2020 Visual Arts Biennale and Blockbuster Planner

As visual artists it is vital to stay in touch with the global zeitgeist and there is no better way than doing that than viewing biennales and majors exhibitions. Here's our 2020 must see list.

At this time of year readers are faced with a deluge of lists that promise to change you beyond belief in the year ahead, from the must see ‘shopping list’ of cultural events to arts wellness tips to add balance to your life in 2020.

At ArtsHub we embrace the list for its simple practicality of corralling information in one place – an easy reference to post on the fridge or transfer to the diary.

This is our list of major exhibitions and biennales that are worth making the journey for in 2020.

2020 BIENNALES

There are four Australian Biennales this year.

On 29 February, Australia’s longest running survey of Australian Art will open at the Art Gallery of South Australia (AGSA) – the 2020 Adelaide Biennial of Australian Art: Monster Theatres – marking its 30th anniversary.
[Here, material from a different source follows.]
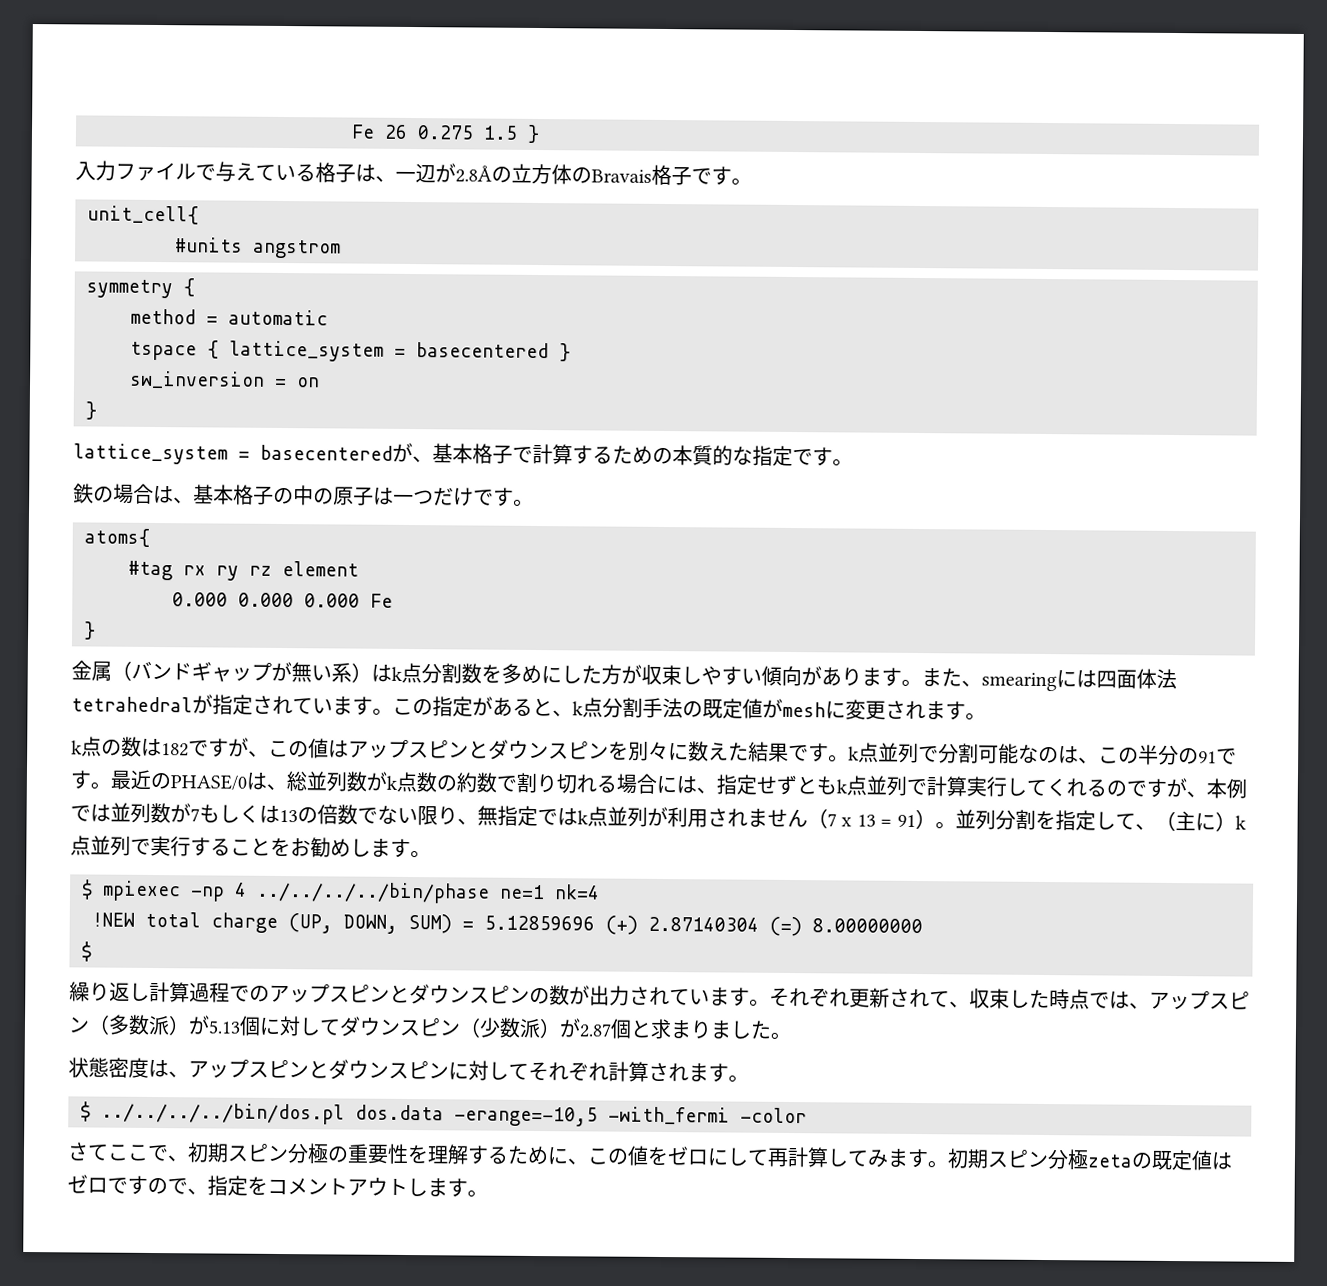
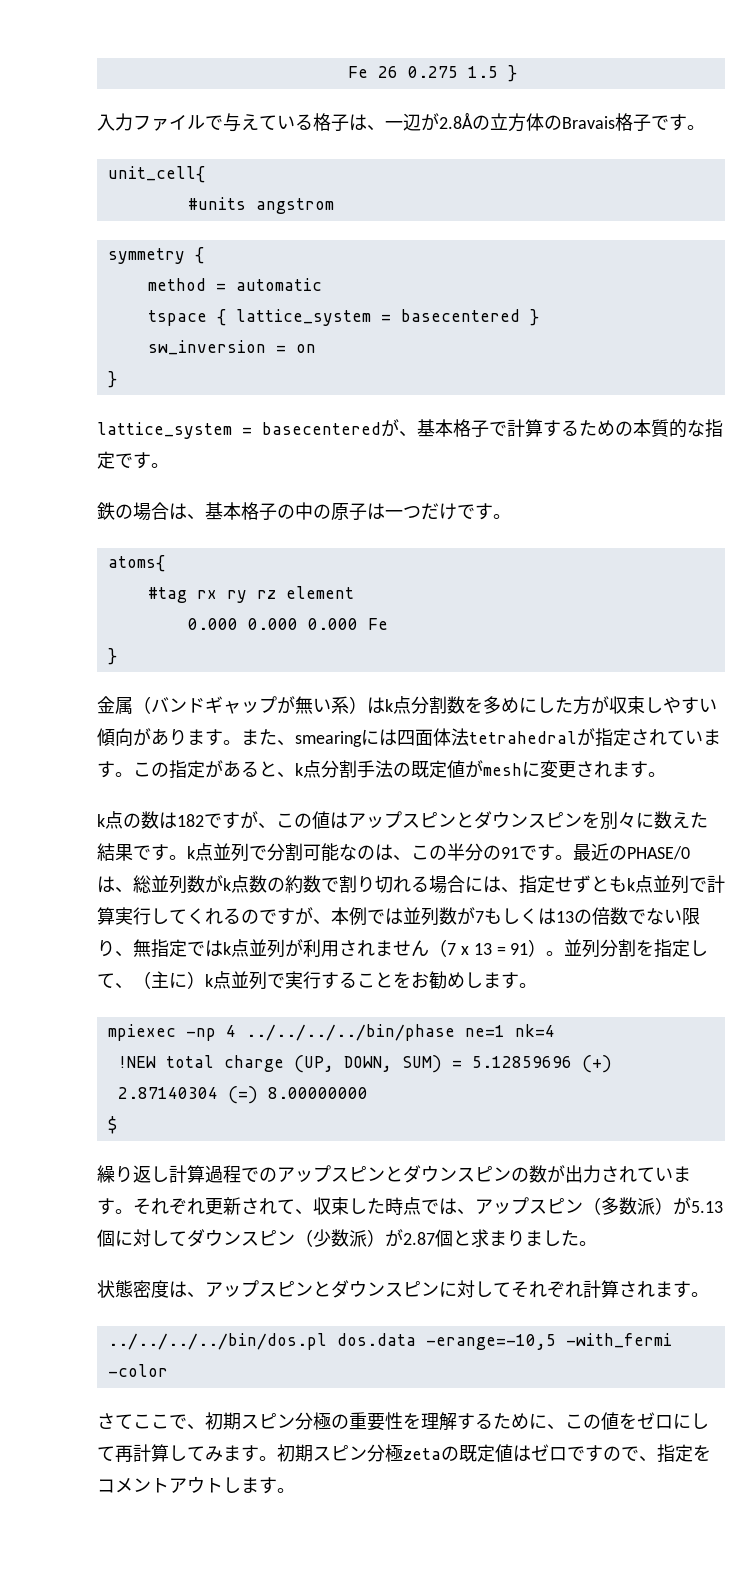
[81,879,93,900] $ -> (537, 985) none
[80,1101,91,1122] $ -> (709, 1294) none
Curator Leigh Robb has chosen 23 artists to probe our understanding of fear, horror, strength and survival in the post-internet Anthropocene. Until 8 June. Free.

Abdul Abdullah, Understudy, 2019; 2020 Adelaide Biennale of Australian Art, Art Gallery of SA. Courtesy the artist and Yavuz Gallery.

In Sydney, Indigenous artist Brook Andrew takes the reins of the 22nd Biennale of Sydney, which he has titled NIRIN. Meaning ‘edge’, Andrew is putting the issues facing indigenous and First Nation peoples, along with the planet’s most urgent concerns, centre stage – the first Indigenous lens in the Biennale’s forty-year history.

Comprises work by 98 artists, including artists from Nepal, Georgia, Afghanistan, Sudan, and Ecuador for the first time, it will be staged across six venues: AGNSW, Campbelltown Arts Centre (C-A-C), Cockatoo Island, Museum of Contemporary Art Australia (MCA) and the National Art School. 14 March – 8 June. Free.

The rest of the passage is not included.